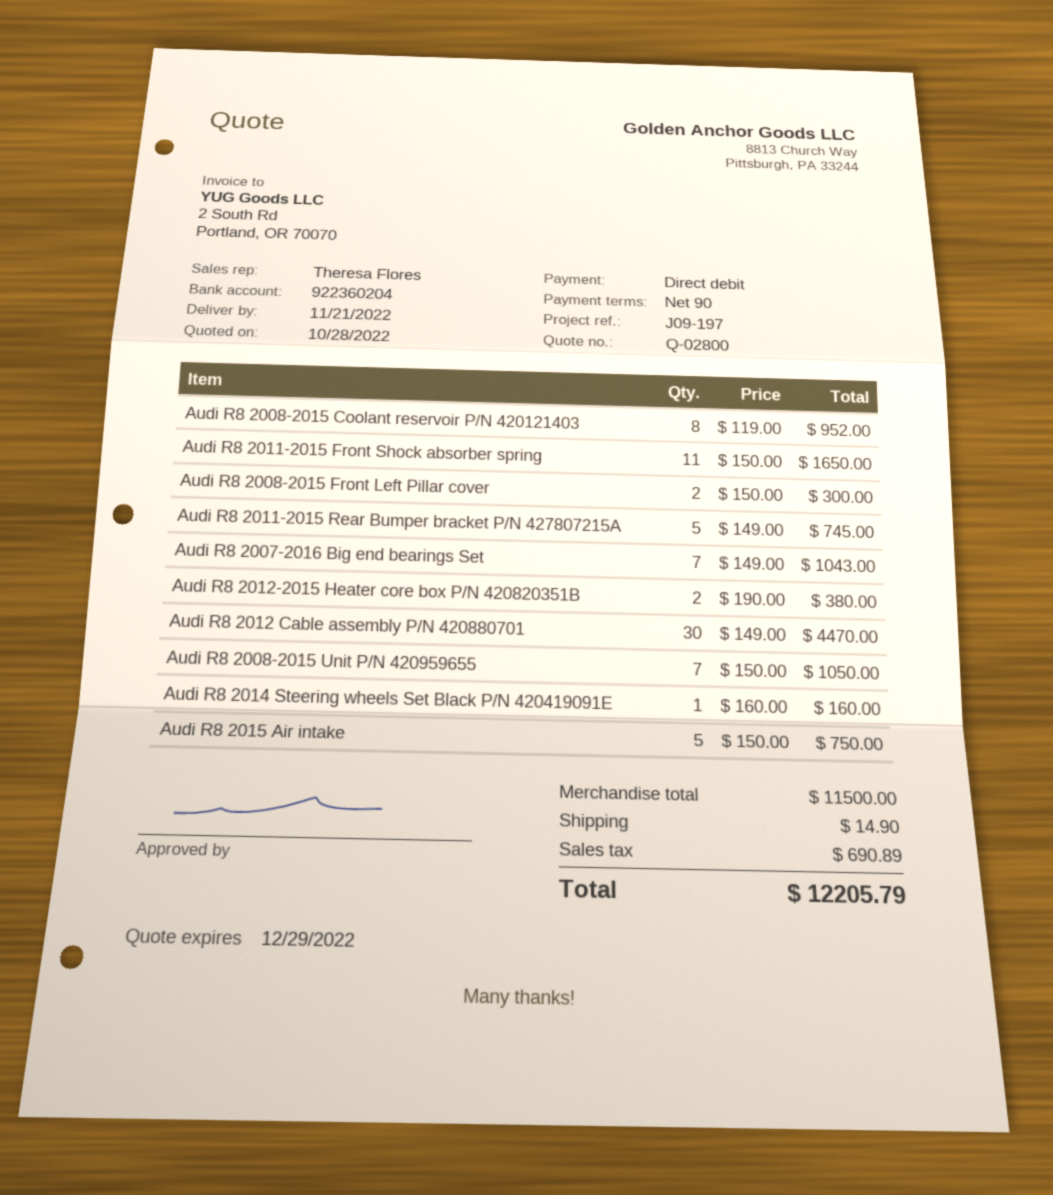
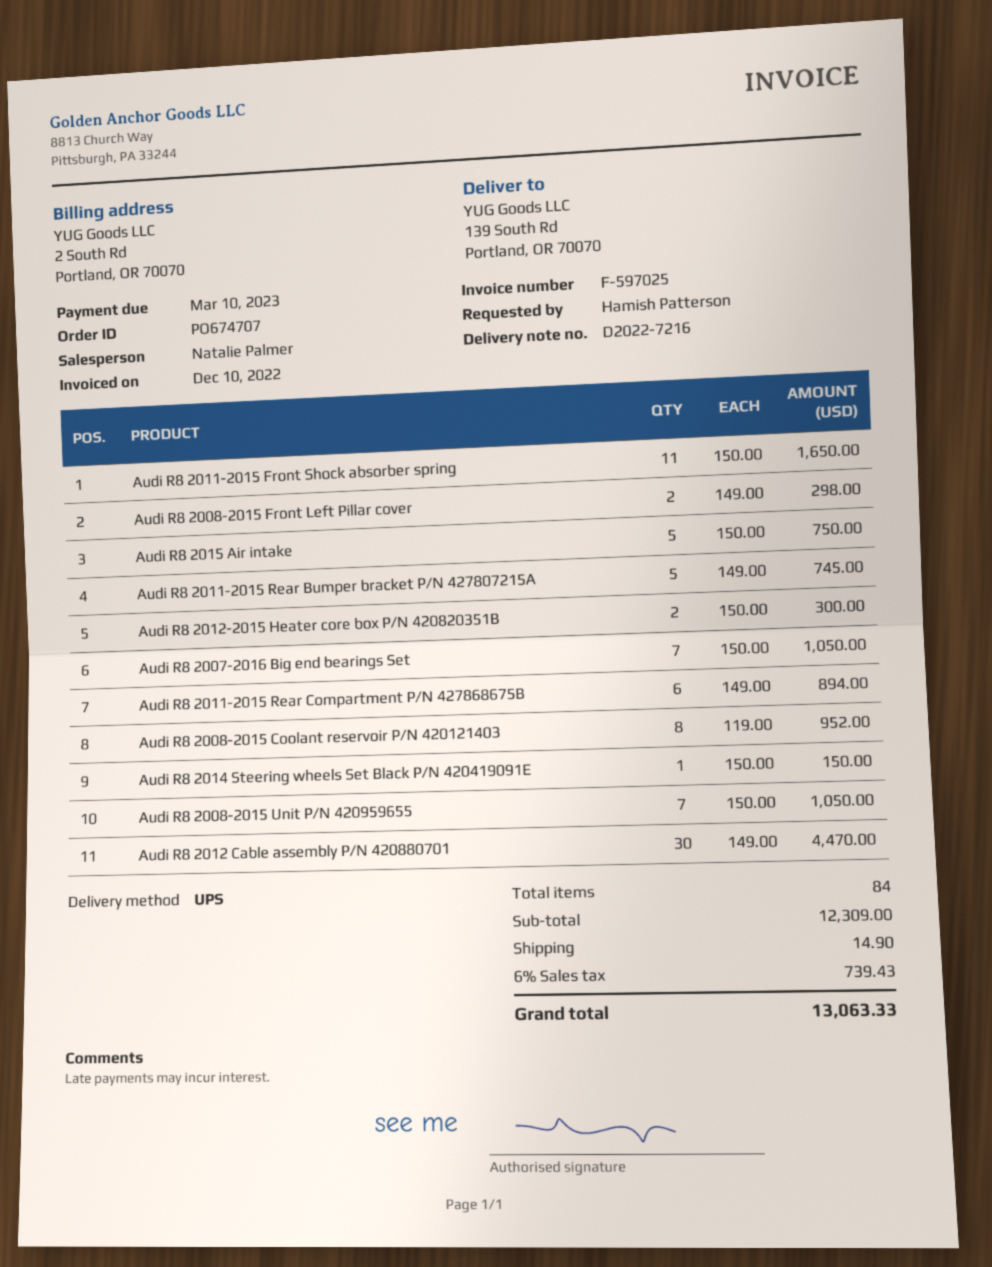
sales rep: Theresa Flores -> Natalie Palmer
Audi R8 2008-2015 Front Left Pillar cover: 2 x 150.00 = 300.00 -> 2 x 149.00 = 298.00
Audi R8 2007-2016 Big end bearings Set: 7 x 149.00 = 1043.00 -> 7 x 150.00 = 1050.00
Audi R8 2012-2015 Heater core box P/N 420820351B: 2 x 190.00 = 380.00 -> 2 x 150.00 = 300.00
Audi R8 2014 Steering wheels Set Black P/N 420419091E: 1 x 160.00 = 160.00 -> 1 x 150.00 = 150.00
Audi R8 2011-2015 Rear Compartment P/N 427868675B: none -> 6 x 149.00 = 894.00
subtotal: 11500.00 -> 12309.00
tax: 690.89 -> 739.43
total: 12205.79 -> 13063.33

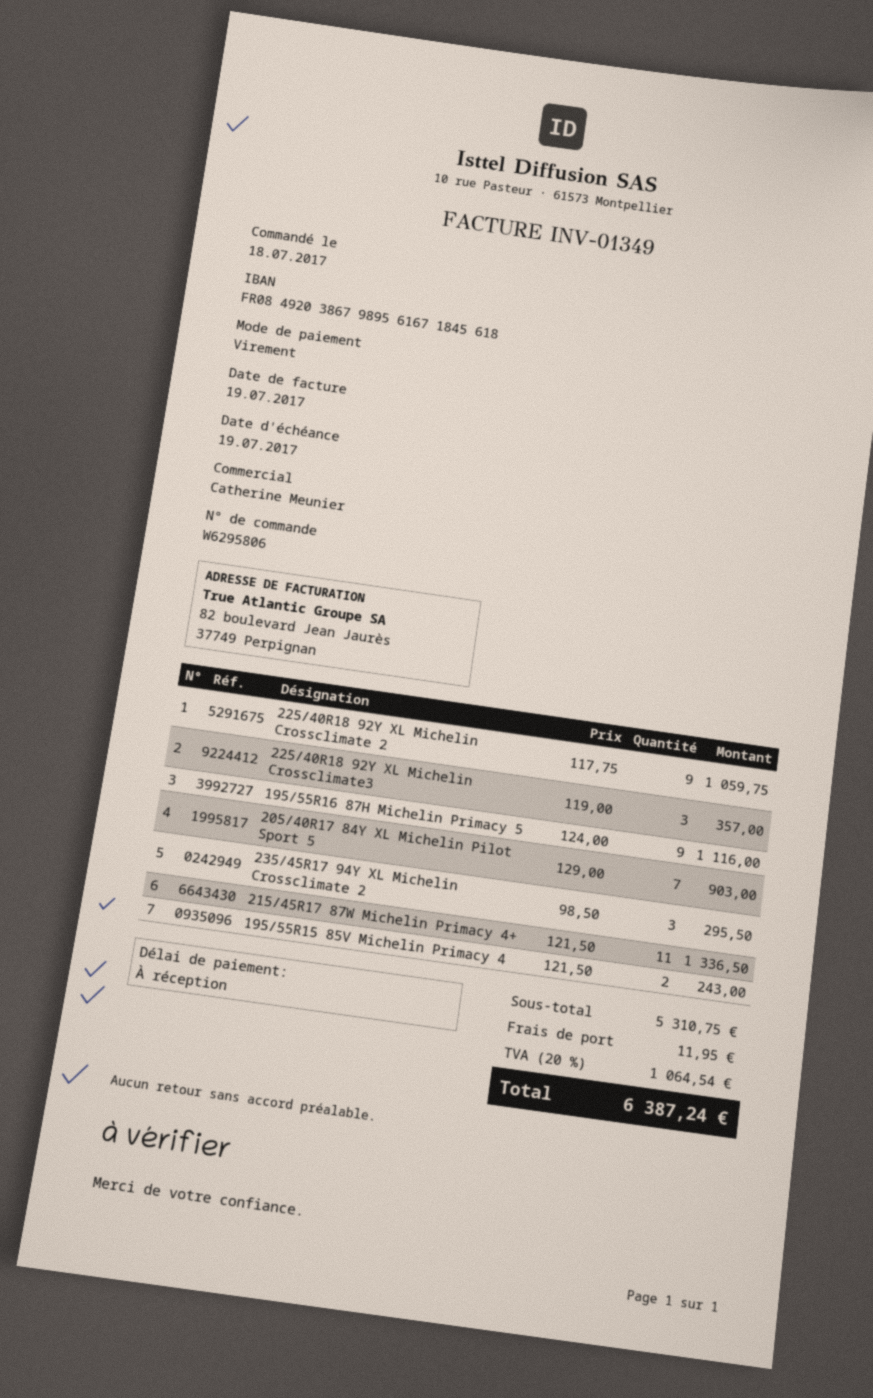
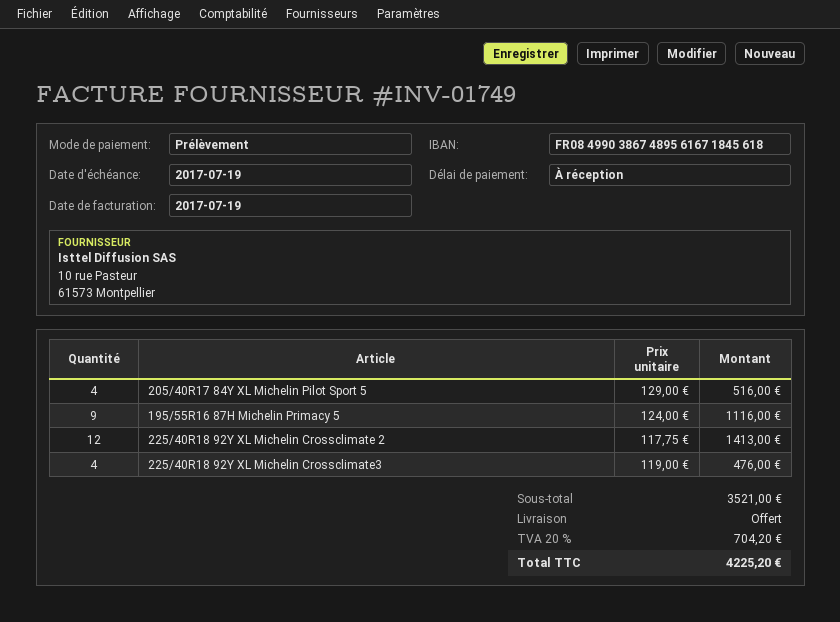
invoice number: INV-01349 -> INV-01749
payment method: bank transfer -> direct debit
bank account: FR0849203867989561671845618 -> FR0849903867489561671845618
225/40R18 92Y XL Michelin Crossclimate 2: 9 x 117.75 = 1059.75 -> 12 x 117.75 = 1413.00
225/40R18 92Y XL Michelin Crossclimate3: 3 x 119.00 = 357.00 -> 4 x 119.00 = 476.00
205/40R17 84Y XL Michelin Pilot Sport 5: 7 x 129.00 = 903.00 -> 4 x 129.00 = 516.00
235/45R17 94Y XL Michelin Crossclimate 2: 3 x 98.50 = 295.50 -> none
215/45R17 87W Michelin Primacy 4+: 11 x 121.50 = 1336.50 -> none
195/55R15 85V Michelin Primacy 4: 2 x 121.50 = 243.00 -> none
subtotal: 5310.75 -> 3521.00
shipping: 11.95 -> 0.00
tax: 20% = 1064.54 -> 20% = 704.20
total: 6387.24 -> 4225.20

TRY IT:
Nothing but the lines from the one that contains "225/40R18 92Y XL Michelin Crossclimate3: 3" through the end of the data above should appear, each reproduced exactly.

OUTPUT FOR THIS TASK:
225/40R18 92Y XL Michelin Crossclimate3: 3 x 119.00 = 357.00 -> 4 x 119.00 = 476.00
205/40R17 84Y XL Michelin Pilot Sport 5: 7 x 129.00 = 903.00 -> 4 x 129.00 = 516.00
235/45R17 94Y XL Michelin Crossclimate 2: 3 x 98.50 = 295.50 -> none
215/45R17 87W Michelin Primacy 4+: 11 x 121.50 = 1336.50 -> none
195/55R15 85V Michelin Primacy 4: 2 x 121.50 = 243.00 -> none
subtotal: 5310.75 -> 3521.00
shipping: 11.95 -> 0.00
tax: 20% = 1064.54 -> 20% = 704.20
total: 6387.24 -> 4225.20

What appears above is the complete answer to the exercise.